Blog WSH

A Word From A Respected WSH Psychiatrist

The following article is from a respected Psychiatrist, Dr Wainer from WSH, in whom I trust completely:


Contact Dr Wainer here.

I work at Western State Hospital with incredibly dedicated doctors, nurses, psychologists, social workers, therapists, counselors, custodians, pharmacists, mental health technicians, grounds keepers, ward clerks, librarians, security officers, maintenance workers, carpenters, office assistants, kitchen staff, and many, many more.  We are often the closest thing to a family that our patients have.  We have been here, for them, twenty four hours every day, seven days every week, year after year, for the past 144 years.  

It breaks our hearts not to be able to provide the care they need.  Those of us that work everyday with patients feel a sense of futility as we're asked to put more efforts into paperwork fixes which simply give the illusion of care.  Yet, our desperate requests for more time and more people to work with patients have been marginalized as naive and simply ignored. 

Our patients have suffered as a result. Some have died.  Our staff have been seriously injured.   We've endured, as much as possible, the overriding imperative handed from the top down, to cut costs.  Superficial fixes and the maintenance of an illusion of care have become priorities.  With each citation from The Joint Commission or CMS, another layer of these paper fixes are mandated by an administration focused on spending the least amount of money while just barely maintaining federal accreditation.  A larger and larger percentage of the limited resources are directed towards building this facade of care directed at CMS and the Joint Commission without investing the necessary resources to truly improve care. 

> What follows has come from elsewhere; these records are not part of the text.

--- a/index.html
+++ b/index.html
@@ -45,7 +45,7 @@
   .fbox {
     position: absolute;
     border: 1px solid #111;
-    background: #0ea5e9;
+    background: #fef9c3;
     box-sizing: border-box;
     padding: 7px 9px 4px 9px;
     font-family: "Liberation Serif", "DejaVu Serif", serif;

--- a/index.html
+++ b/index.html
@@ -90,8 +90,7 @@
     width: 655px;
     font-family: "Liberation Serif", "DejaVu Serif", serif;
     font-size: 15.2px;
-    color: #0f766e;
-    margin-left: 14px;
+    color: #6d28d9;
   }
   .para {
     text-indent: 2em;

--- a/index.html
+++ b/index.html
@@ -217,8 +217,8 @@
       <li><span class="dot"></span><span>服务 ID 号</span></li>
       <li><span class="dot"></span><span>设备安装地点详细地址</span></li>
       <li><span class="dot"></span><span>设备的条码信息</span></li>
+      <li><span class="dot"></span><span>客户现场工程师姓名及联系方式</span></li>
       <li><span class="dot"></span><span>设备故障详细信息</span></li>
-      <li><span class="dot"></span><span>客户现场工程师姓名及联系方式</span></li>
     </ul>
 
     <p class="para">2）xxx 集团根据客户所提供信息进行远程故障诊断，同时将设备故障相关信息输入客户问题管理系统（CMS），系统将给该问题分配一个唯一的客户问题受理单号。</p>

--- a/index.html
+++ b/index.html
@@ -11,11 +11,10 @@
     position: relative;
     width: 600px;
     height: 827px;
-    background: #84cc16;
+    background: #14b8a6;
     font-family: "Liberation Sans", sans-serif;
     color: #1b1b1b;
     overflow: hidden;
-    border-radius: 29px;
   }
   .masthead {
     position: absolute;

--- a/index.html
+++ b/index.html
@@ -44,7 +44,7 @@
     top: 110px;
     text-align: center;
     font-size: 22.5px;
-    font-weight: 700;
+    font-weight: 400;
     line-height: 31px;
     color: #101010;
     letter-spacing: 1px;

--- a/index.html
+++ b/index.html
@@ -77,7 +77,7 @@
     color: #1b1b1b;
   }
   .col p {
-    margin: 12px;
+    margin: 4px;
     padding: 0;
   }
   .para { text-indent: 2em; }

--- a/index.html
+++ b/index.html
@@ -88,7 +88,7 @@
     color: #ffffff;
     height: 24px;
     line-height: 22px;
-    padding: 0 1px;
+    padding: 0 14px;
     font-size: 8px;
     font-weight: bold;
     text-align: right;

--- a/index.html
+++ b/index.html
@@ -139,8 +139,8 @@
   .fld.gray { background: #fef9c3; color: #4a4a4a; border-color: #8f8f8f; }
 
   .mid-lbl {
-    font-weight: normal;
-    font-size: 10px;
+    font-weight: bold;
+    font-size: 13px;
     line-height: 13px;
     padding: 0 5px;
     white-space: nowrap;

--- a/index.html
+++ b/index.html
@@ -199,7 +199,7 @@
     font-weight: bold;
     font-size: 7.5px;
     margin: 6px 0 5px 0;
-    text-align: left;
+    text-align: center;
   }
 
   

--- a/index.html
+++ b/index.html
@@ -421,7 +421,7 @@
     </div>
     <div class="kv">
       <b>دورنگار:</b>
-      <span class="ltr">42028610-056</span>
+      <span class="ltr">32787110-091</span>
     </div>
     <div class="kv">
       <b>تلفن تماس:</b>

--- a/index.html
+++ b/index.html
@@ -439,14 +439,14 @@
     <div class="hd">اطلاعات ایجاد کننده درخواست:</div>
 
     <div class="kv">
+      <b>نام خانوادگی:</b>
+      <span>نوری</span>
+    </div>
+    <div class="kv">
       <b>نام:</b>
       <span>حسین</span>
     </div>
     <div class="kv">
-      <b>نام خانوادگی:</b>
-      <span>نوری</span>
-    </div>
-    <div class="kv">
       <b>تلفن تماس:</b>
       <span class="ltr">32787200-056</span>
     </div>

A good hospital is run by “caring”.   An uncompromising priority to genuinely care for the health and safety of each individual patient and staff requires a hospital’s leaders to demonstrate courage.  It requires a willingness to forgo politics and address the stark reality for what it is.  This degree of courage has not been apparent over the past few of years at Western State Hospital.

Recently surveyors from The Centers for Medicare Medicaid Services (CMS) cited the hospital for several very serious problems.  The medical staff had warned the hospital administration and DSHS of these very same problems repeatedly, for over a year.   We repeatedly told the CEO of Western State Hospital, the Assistant Secretaries and Secretary of DSHS about our concerns regarding hospital safety, patient care and staffing levels.  We were told that these concerns were beyond our jurisdiction and/or lacked significance.   

As CMS announced their conclusions the hospital administration and DSHS suddenly made an about face.  For many of us, this about face made it clear that our personal view as care providers meant very little to the hospital administration and DSHS.  It was simply the potential loss of $64M from CMS that, to the hospital administration and DSHS, meant everything.

The hospital’s official policy stipulates that if an employee has contact with the media, they must state that their views do not reflect the official views of the hospital or DSHS.  In this instance, the views contained in this letter reflect my personal views as a physician and likely the majority of us who have provided the day to day care for our patients for decades.  They, sadly, do not reflect the views of those who are officially “in charge” of the hospital.